15 Many of the examples in this section are illustrated using Linux, as the source code is readily available, but same principles (although not details) hold true for other modern OSes such as Windows, Mac OS X, or Solaris.

In addition, keep in mind that the virtual memory map for a process is a software concept, and will almost certainly differ between two unrelated operating systems. In contrast, the page table structure is defined by the CPU itself, and must be used in that form by any operating system running on that CPU.

A single instruction can cause multiple, different page faults, of which there are two different types:

  • Instruction fetch: A fault can occur when the CPU tries to fetch the instruction at a particular address. If the instruction “straddles” a page boundary (i.e., a 6-byte instruction that starts 2 bytes before the end of a page) then you could (in the worst case) get two page faults while trying to fetch an instruction.

  • Memory access: Once the instruction has been fetched and decoded, it may require one or more memory accesses that result in page faults. These memory accesses include those to the stack (e.g., for CALL and RET instructions) in addition to load and store instructions. As before, accessing memory that straddles a page boundary will result in additional faults.

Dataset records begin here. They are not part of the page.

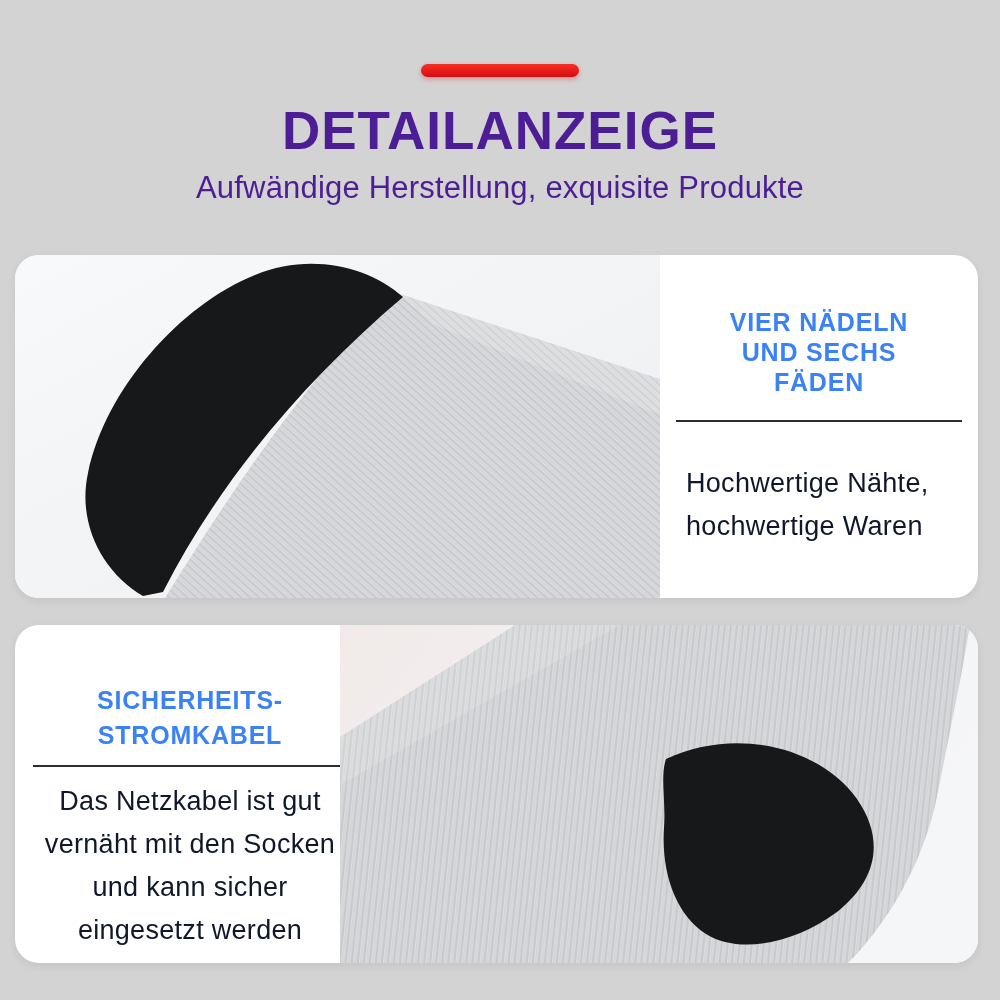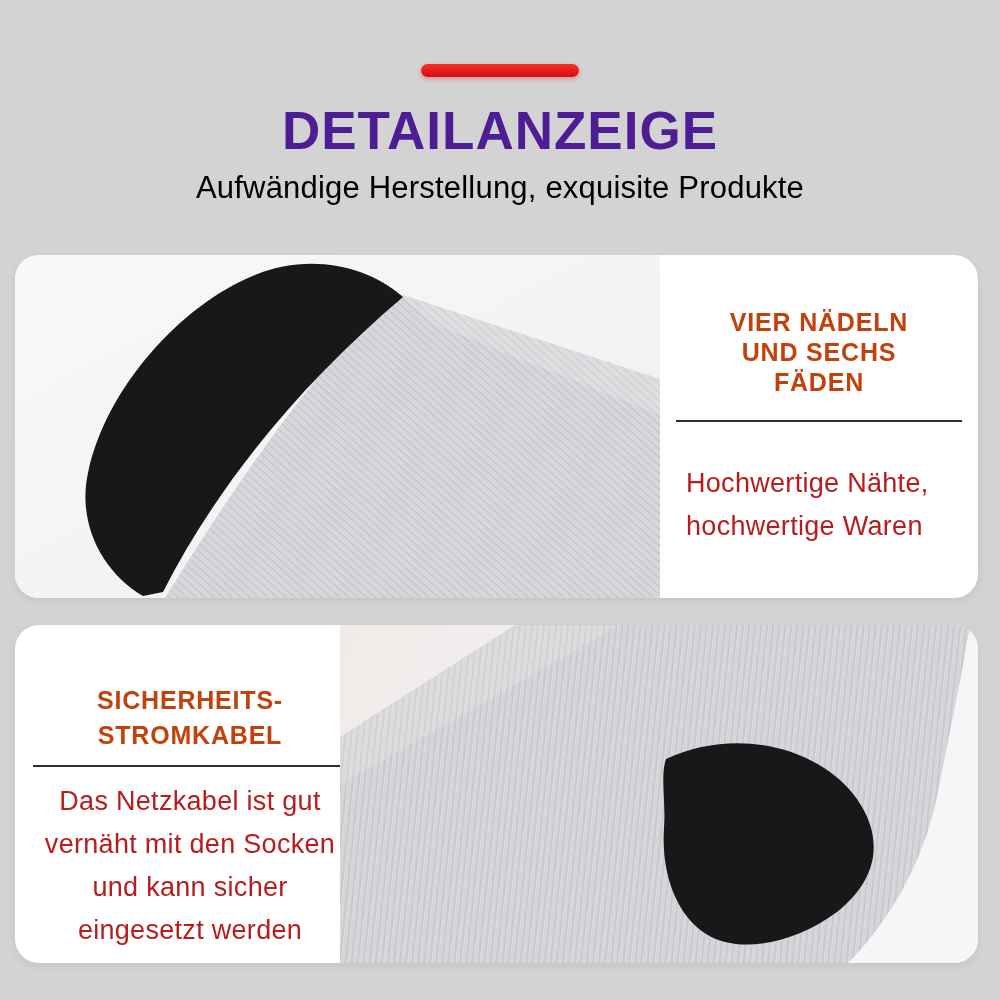--- a/index.html
+++ b/index.html
@@ -46,7 +46,7 @@
     font-size: 31px;
     font-weight: 400;
     letter-spacing: 0.2px;
-    color: #000000;
+    color: #4c1d95;
   }
 
   

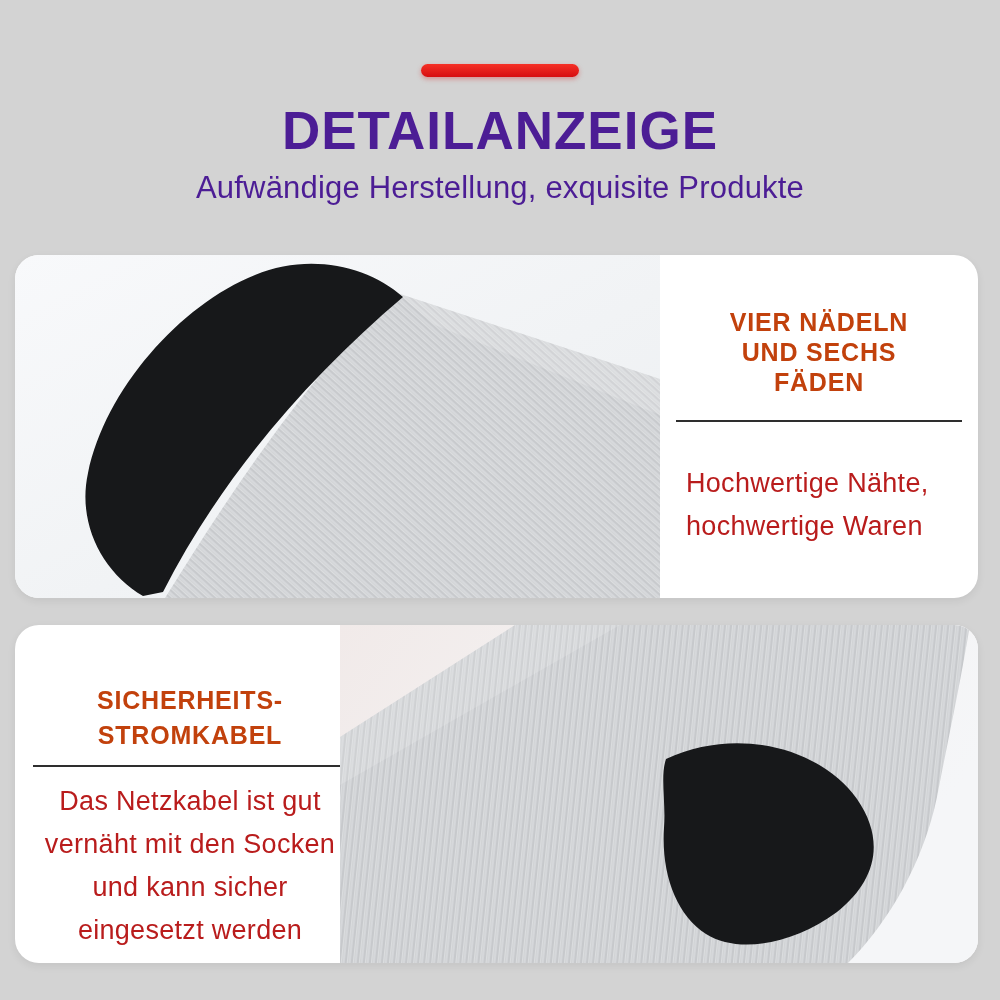--- a/index.html
+++ b/index.html
@@ -75,7 +75,7 @@
     margin: 0;
     text-align: center;
     font-weight: bold;
-    color: #c2410c;
+    color: #3b82f6;
     white-space: pre-line;
     letter-spacing: 0.8px;
   }

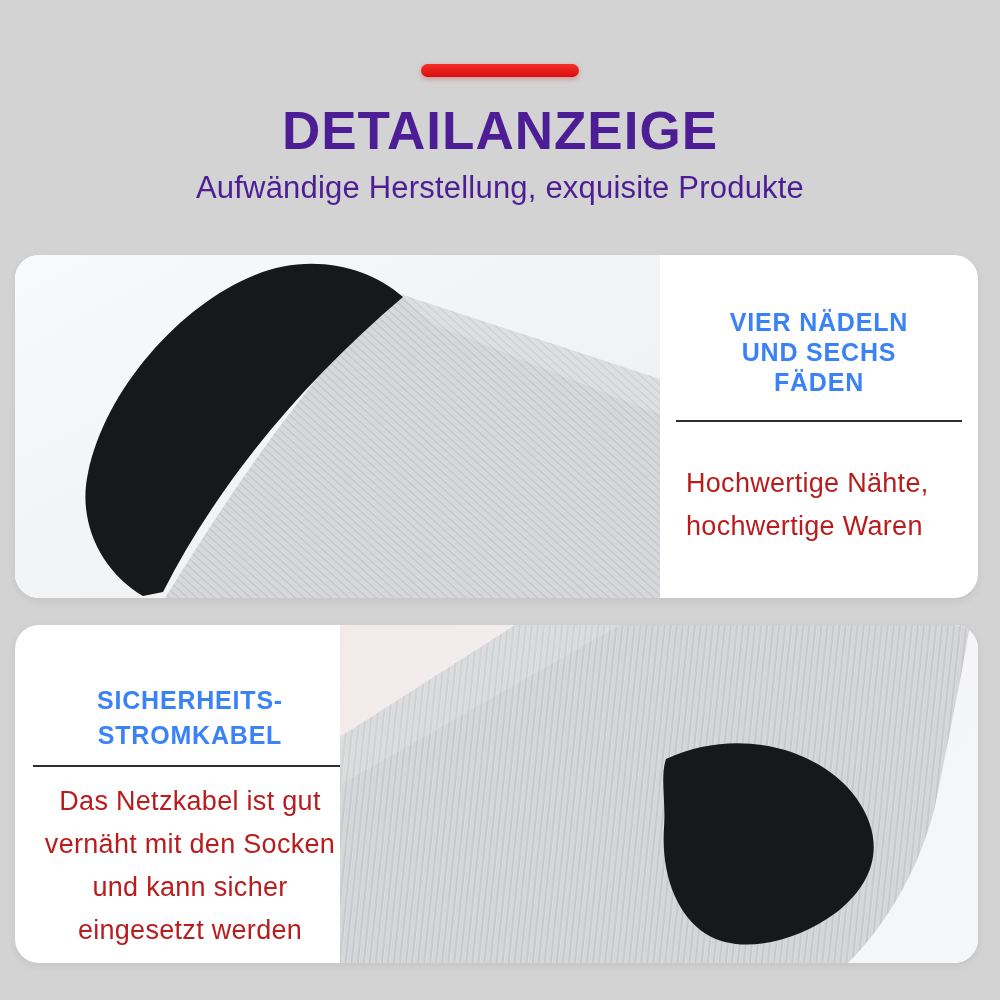--- a/index.html
+++ b/index.html
@@ -91,7 +91,7 @@
     font-size: 27px;
     line-height: 43px;
     letter-spacing: 0.3px;
-    color: #b91c1c;
+    color: #0f172a;
     white-space: pre-line;
   }
   .txt-top .card-body    { margin: 40px 0 0 26px; text-align: left; }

30.1.2. Process Address Space, Revisited#

How does the OS know how to handle a page fault? By examining its internal memory map for a process. We’ve talked briefly about process memory maps earlier, but now we will look in more detail at a specific one, from a fairly recent (kernel 2.6 or 3.0) 32-bit Linux system. A more thorough description of the Linux memory layout can be found here.

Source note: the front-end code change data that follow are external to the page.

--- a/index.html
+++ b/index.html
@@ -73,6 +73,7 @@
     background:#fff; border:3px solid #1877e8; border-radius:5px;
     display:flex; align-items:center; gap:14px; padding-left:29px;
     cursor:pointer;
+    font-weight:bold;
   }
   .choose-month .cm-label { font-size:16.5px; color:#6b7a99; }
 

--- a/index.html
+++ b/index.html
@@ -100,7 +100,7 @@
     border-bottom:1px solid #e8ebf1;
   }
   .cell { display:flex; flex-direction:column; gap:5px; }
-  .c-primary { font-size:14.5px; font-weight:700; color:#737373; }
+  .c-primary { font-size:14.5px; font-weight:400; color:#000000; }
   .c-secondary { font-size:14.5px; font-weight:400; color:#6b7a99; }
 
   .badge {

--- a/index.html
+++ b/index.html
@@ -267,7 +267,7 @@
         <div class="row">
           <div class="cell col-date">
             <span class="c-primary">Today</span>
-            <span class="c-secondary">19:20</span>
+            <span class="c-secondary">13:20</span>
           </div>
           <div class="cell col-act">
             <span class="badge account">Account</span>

../_images/virt-mem-pic100.png

Fig. 30.1 Top 1GB is the Kernel address space and bottom 3GB is the user address space.#

In earlier chapters we saw how simple operating systems may use separate portions of the address space for programs and for the operating system. The same approach is often used in dividing up the virtual address space in more complex operating systems, as seen in the 32-bit Linux memory map in Fig. 30.1. In recent Linux versions running on 32-bit Intel-compatible CPUs, the kernel “owns” the top 1GB, from virtual address 0xC0000000 to 0xFFFFFFFF, and all kernel code, data structures, and temporary mappings go in this range.

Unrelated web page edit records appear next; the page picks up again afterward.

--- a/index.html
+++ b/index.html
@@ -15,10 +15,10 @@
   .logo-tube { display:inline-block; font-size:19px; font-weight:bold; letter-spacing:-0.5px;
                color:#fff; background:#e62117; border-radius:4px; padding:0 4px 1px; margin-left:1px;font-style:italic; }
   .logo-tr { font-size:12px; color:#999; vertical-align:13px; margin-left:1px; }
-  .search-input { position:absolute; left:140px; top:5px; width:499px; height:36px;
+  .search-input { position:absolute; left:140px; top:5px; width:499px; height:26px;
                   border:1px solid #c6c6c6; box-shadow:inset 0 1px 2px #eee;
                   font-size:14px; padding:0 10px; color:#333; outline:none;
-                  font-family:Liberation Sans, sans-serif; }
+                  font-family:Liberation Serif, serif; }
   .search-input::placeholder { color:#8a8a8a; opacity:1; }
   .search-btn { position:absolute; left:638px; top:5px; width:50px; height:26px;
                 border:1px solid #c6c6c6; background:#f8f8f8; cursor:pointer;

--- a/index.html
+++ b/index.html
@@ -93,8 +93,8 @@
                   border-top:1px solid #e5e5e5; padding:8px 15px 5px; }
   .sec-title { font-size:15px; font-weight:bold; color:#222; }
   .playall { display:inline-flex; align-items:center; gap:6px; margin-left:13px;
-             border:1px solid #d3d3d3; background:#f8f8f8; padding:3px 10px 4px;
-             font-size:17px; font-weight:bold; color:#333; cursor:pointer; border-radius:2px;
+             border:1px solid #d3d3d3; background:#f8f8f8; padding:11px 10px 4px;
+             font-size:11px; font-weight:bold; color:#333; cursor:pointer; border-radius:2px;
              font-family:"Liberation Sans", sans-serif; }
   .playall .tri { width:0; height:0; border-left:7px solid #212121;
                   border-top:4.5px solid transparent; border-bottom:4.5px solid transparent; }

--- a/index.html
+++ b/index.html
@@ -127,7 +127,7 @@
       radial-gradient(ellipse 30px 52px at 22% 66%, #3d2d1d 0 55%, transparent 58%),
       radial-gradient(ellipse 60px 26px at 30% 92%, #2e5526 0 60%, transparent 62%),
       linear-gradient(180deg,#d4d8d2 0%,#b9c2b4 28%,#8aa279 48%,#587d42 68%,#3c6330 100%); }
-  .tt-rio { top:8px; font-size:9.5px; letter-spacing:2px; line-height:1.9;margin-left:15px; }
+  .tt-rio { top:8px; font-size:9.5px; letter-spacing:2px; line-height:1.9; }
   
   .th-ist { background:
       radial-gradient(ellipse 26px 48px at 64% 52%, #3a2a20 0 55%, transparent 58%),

The kernel must be part of every address space, so that when exceptions like system calls and page faults change execution from user mode to supervisor mode, all the kernel code and data needed to execute the system call or page fault handler are already available in the current virtual memory map[^8] This is the primary use for the U bit in the page table—by setting the U bit to zero in any mappings for operating system code and data, user processes are prevented from modifying the OS or viewing protected data.

Here is the memory map of a very simple process[^9], as reported in /proc/<pid>/maps:

08048000-08049000 r-xp 00000000 08:03 4072226    /tmp/a.out
08049000-0804a000 rw-p 00000000 08:03 4072226    /tmp/a.out
0804a000-0804b000 rw-p 00000000 00:00 0          [anon]
bffd5000-bfff6000 rw-p 00000000 00:00 0          [stack]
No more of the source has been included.